Karlı bir çarşamba gününde güneşin doğmasına yakın , saat 3 sularında dünyaya nur topu gibi bir oğlan geldi. Babası Mustafa Bey, o karanlık günlerinde hayatlarına güneş gibi doğan bu çocuğun adını Rıza koydu. Rıza'nın doğması ile birlikte eve bir neşe ve bereket gelmişti.Mustafa Bey mağden ocağında çalışan kaçak işçilerden biriydi. Asgari Ücretle evini geçindirmeye çalışan gururlu, haysiyetli ve çalışkan bir adamdı. Annesi Hatice Hanım ise biraz ukala, kendini beğenmiş ve terbiyesiz bir kadındı. Çocuk yapmayı hiç bir zaman istememiş sadece anlık zevklerin ustasıydı. Bu yüzden oğlu Rıza'yı hiç sevmemişti. Mustafa Bey'in oğlu olunca karısının papucunu dama atmıştı birazcık. Sadece oğluyla ilgileniyordu. Onu o kadar çok seviyordu ve onunla o kadar çok vakit geçirmek istiyorduki işe gidesi bile gelmiyordu. Ama ekmek parası bu boru değil, kolay kazanılmıyordu.
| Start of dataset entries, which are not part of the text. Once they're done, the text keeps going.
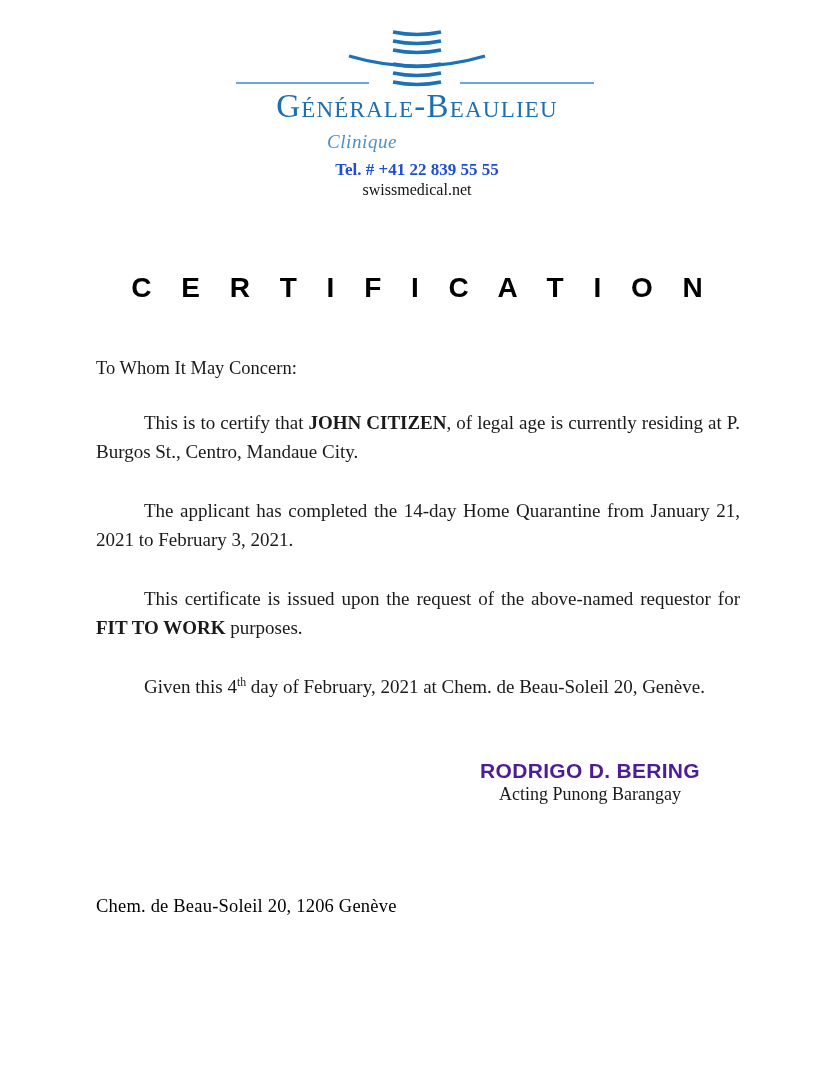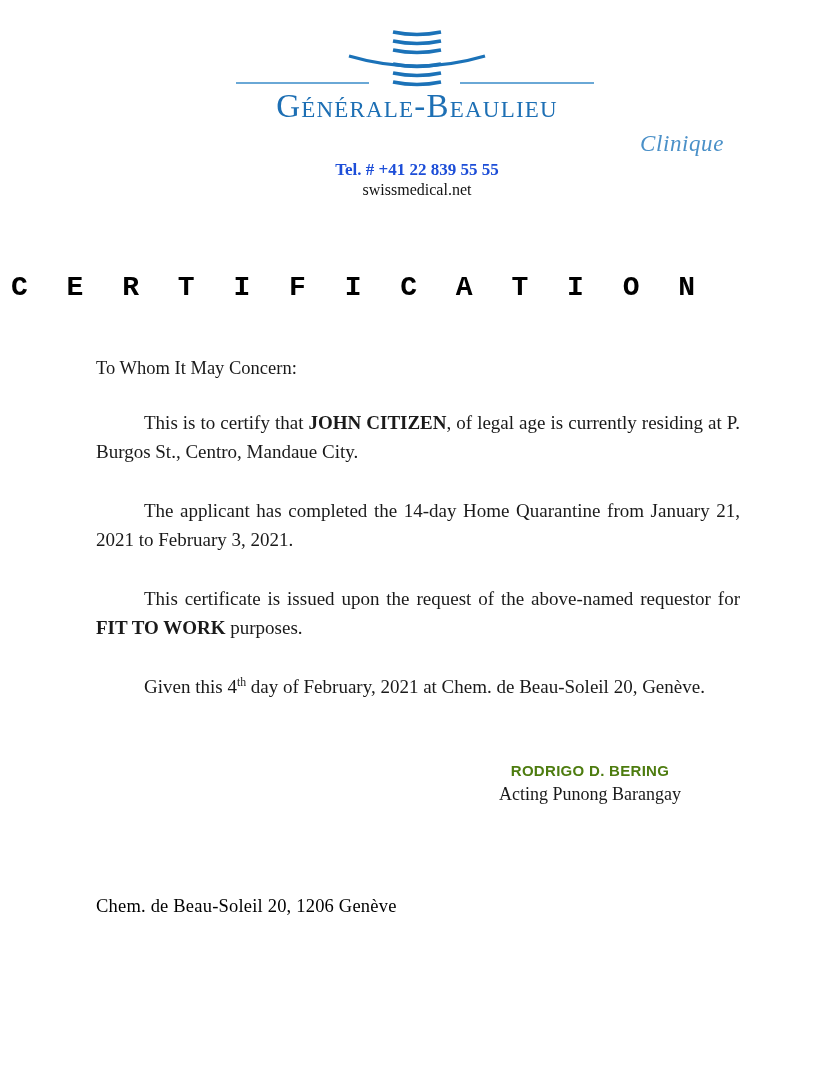"Clinique" .brand-sub { font-size: 23px -> 19px; text-align: right -> center }
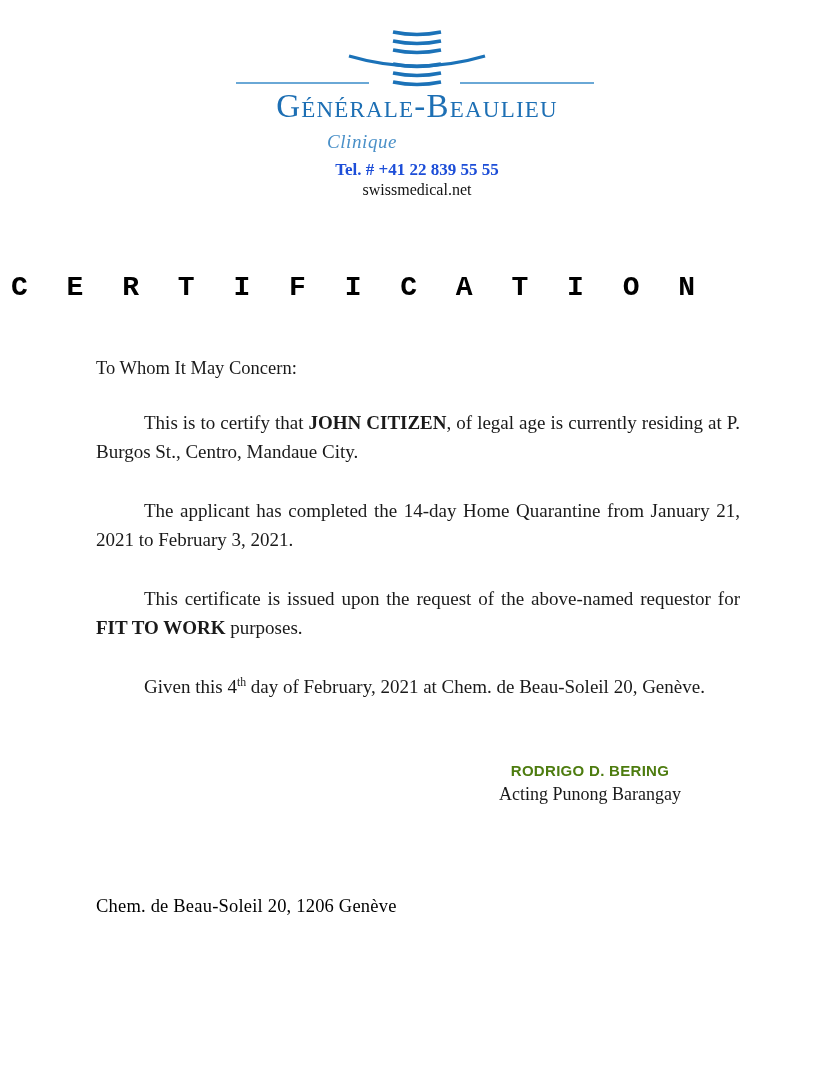"C E R T I" .doc-title { font-family: Liberation Mono, monospace -> Liberation Sans, sans-serif; text-align: left -> center }
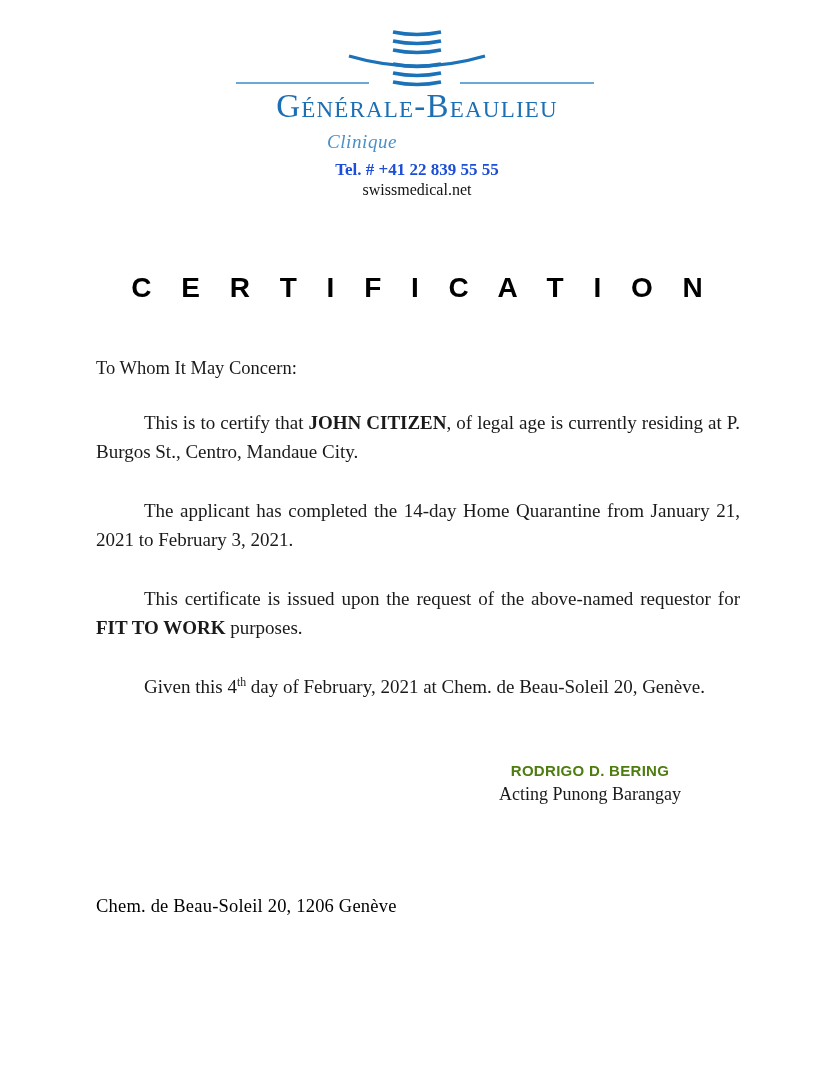"RODRIGO D. BERING" .signature-name { color: #4d7c0f -> #4c1d95; font-size: 15px -> 21px }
Yeri geldi ev kirasını denkleştiremedi yeri geldi su faturasını ödeyemediler.Fakat Mustafa Bey yinede oğluna en iyi olanaklarda yetiştirmeye çalışıyor ve umudunu hiç yitirmiyordu.Annesi Hatice Hanım ile Mustafa Beyin araları bozulmaya başladı, kadın oğuna artık geri dönüşü olmayacak bir kin besliyordu.Elinden gelse çocuğu bir kaşık suda boğacaktı ama Mustafa Beyden sıra gelmiyordu bile.Rıza büyüdükçe çiftin arasında sorunlarda büyüyordu.Her gün bir kavga çıkmaya başlamıştı ve annesi çocuğun yanında küfürler etmeye, hafiften şiddet uygulamaya da başlamıştı.Bir gün durumdan şüphelenen Mustafa Bey , çocuğun kolundaki morlukları görmesiyle Hatice hanıma karşı çıkmış olay büyüyünce dövmelere başlamıştı.Hatta okadar çok dövüyordu ki kadının yüzü tanınmayaca hale gelmeye başlamıştı.Kocasına karşı çıkamadıkça da çocuga olan nefretini faaliyete geçiriyordu.